--- Information ---
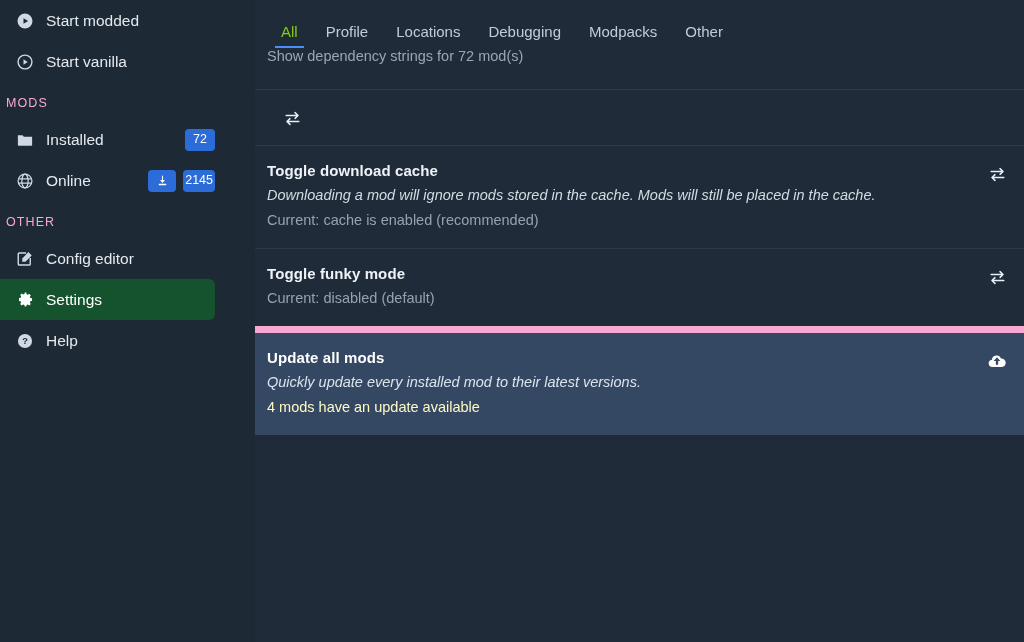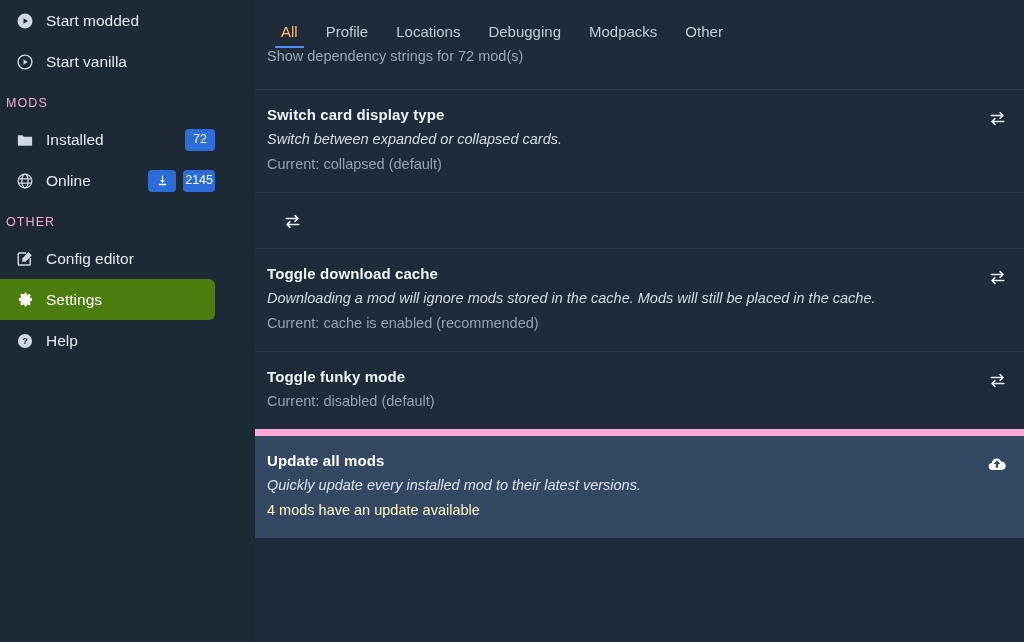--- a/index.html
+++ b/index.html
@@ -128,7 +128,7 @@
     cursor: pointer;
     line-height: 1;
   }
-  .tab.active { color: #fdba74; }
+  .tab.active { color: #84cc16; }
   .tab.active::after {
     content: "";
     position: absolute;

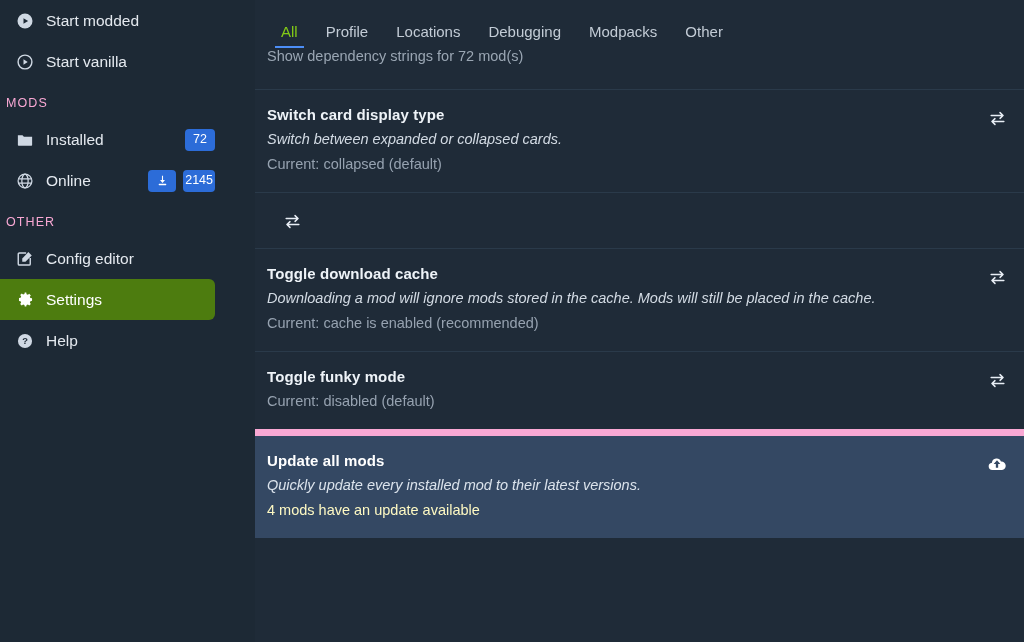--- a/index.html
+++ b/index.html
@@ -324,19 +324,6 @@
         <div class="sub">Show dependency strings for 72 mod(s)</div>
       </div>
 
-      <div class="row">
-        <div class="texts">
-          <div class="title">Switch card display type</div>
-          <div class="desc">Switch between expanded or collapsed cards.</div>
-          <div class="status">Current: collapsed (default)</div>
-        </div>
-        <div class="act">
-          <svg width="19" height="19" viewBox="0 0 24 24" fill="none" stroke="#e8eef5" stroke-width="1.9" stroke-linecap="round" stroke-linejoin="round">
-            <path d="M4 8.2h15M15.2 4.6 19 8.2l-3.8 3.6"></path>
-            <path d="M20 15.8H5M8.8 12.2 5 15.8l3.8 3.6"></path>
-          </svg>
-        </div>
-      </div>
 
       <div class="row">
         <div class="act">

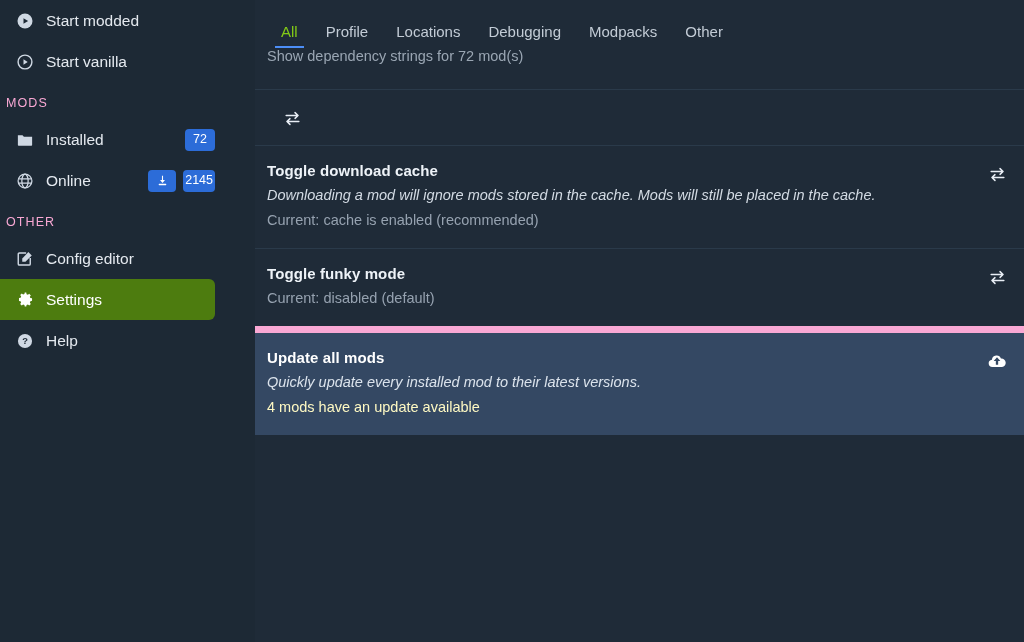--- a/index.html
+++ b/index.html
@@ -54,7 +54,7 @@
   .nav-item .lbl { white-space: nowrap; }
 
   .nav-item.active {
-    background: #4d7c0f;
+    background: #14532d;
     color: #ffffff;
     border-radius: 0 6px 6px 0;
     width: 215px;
---
--- Information ---
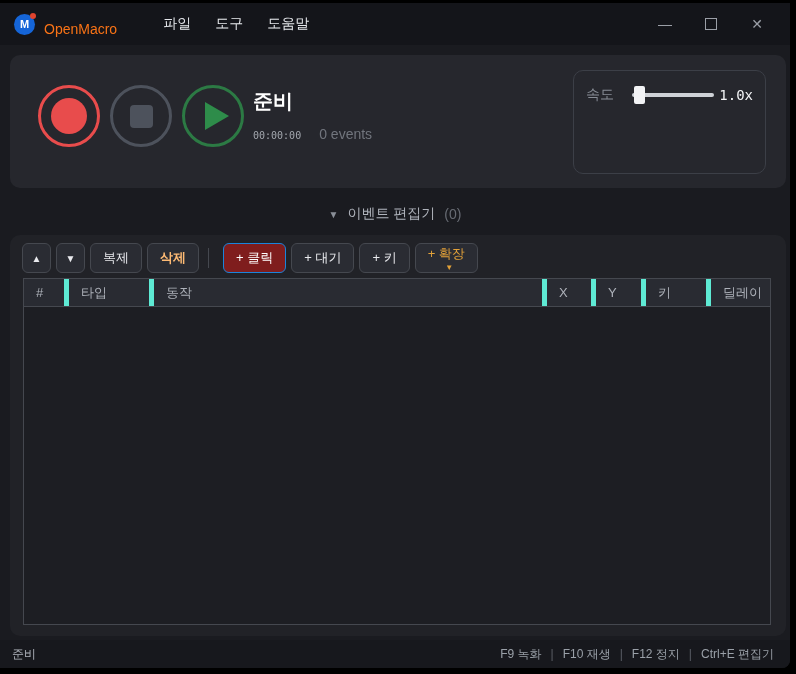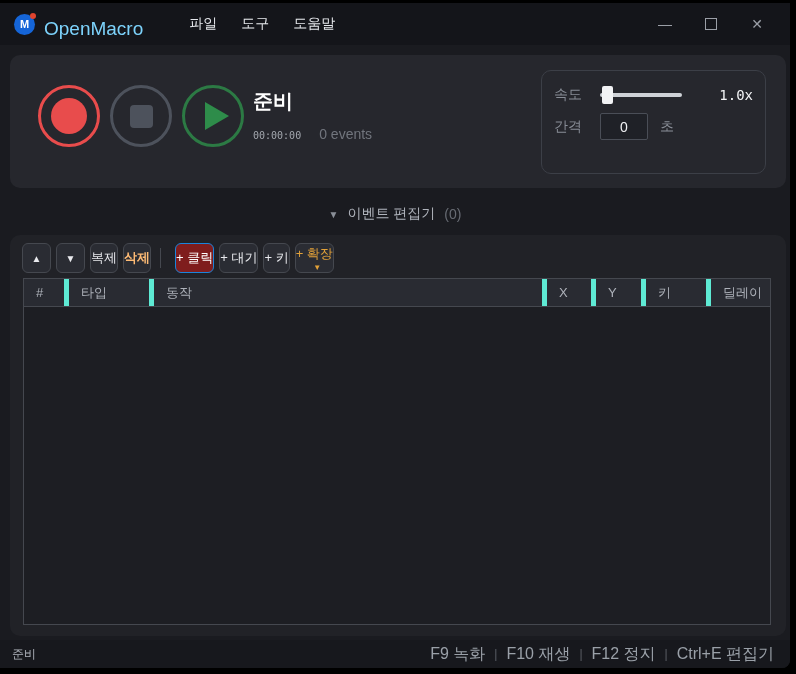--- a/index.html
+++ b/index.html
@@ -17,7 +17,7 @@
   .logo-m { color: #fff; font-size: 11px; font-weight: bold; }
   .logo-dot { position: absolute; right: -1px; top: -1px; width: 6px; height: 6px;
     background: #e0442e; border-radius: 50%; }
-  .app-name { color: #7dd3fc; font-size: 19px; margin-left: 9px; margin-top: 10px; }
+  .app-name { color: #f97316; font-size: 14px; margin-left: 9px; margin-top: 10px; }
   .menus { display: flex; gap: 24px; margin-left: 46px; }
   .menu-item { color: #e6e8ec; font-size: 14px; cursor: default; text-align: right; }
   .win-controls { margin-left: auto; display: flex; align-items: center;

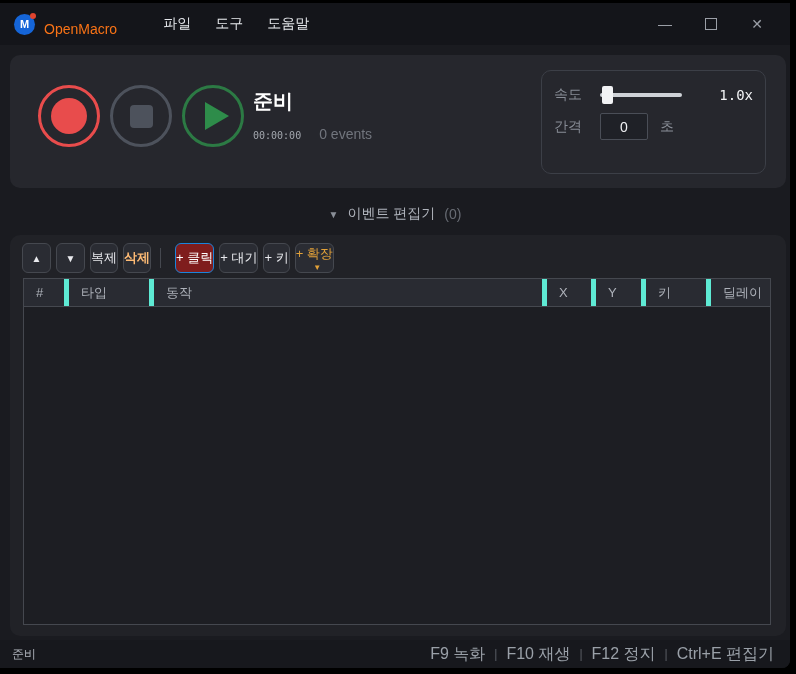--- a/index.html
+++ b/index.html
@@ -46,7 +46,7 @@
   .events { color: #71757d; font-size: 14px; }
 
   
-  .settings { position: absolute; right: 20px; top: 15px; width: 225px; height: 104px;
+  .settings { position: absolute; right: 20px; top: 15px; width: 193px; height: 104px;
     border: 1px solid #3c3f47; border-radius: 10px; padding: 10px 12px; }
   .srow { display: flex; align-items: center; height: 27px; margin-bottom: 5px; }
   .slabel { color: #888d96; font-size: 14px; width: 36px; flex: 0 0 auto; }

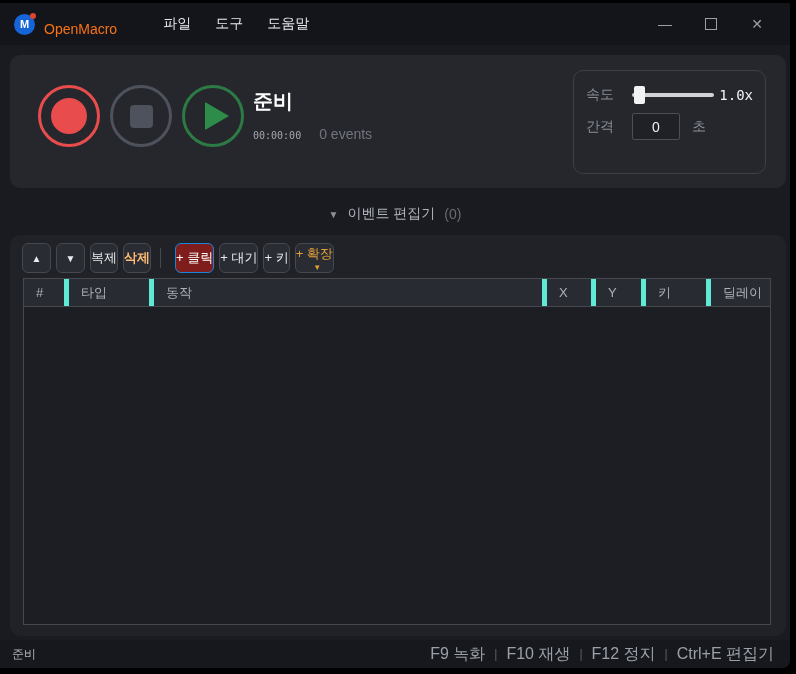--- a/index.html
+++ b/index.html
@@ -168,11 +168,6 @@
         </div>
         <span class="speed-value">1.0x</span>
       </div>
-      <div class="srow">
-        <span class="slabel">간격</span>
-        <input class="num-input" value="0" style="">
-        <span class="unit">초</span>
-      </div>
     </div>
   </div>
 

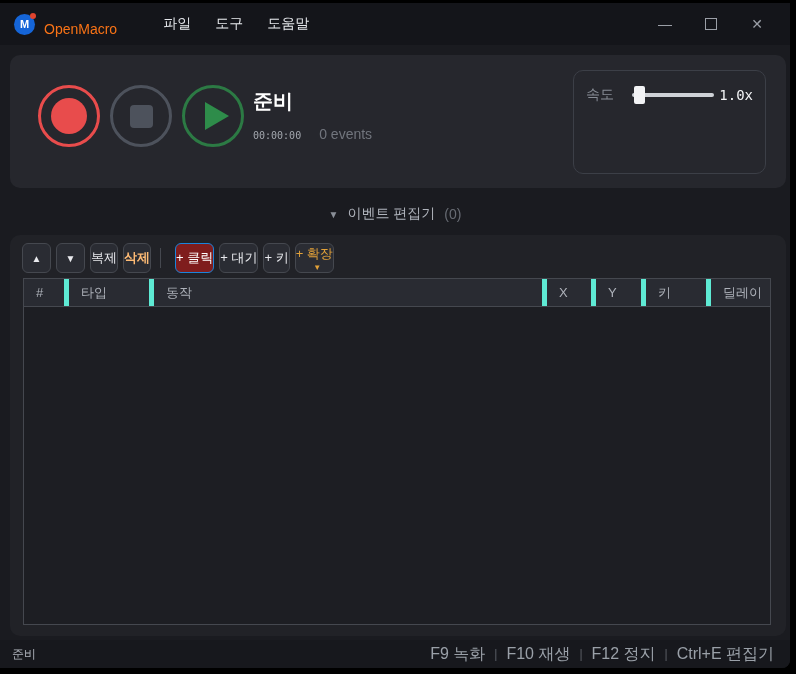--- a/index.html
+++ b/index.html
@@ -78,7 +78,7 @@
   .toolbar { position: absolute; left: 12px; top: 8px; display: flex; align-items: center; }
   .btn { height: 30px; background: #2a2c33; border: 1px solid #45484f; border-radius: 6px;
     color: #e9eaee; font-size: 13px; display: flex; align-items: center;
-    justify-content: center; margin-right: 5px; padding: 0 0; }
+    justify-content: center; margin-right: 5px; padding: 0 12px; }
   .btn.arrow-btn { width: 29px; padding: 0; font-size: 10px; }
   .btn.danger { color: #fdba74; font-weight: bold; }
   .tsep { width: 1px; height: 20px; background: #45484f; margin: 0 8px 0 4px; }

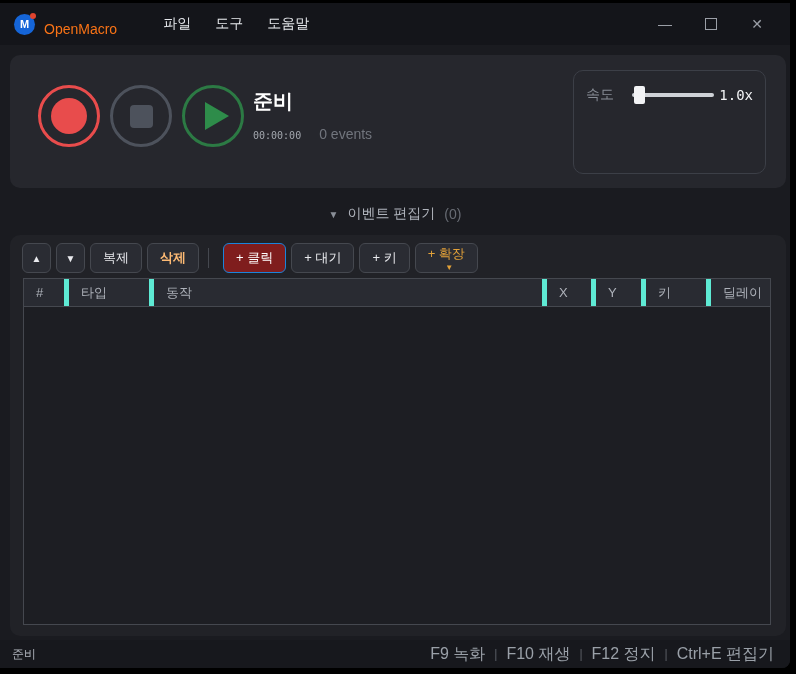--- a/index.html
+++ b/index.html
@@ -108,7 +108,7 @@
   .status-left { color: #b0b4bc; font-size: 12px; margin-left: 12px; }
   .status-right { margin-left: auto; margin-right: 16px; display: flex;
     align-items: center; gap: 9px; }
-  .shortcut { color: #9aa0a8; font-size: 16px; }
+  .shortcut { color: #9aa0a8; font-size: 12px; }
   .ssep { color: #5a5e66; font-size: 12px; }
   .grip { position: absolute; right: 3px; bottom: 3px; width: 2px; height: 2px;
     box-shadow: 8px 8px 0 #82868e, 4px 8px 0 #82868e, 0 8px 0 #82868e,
---
• **What you need to do**
For the word "shortcut", find every line in the data that holds it and copy that line.

• **Written solution**
-  .shortcut { color: #9aa0a8; font-size: 16px; }
+  .shortcut { color: #9aa0a8; font-size: 12px; }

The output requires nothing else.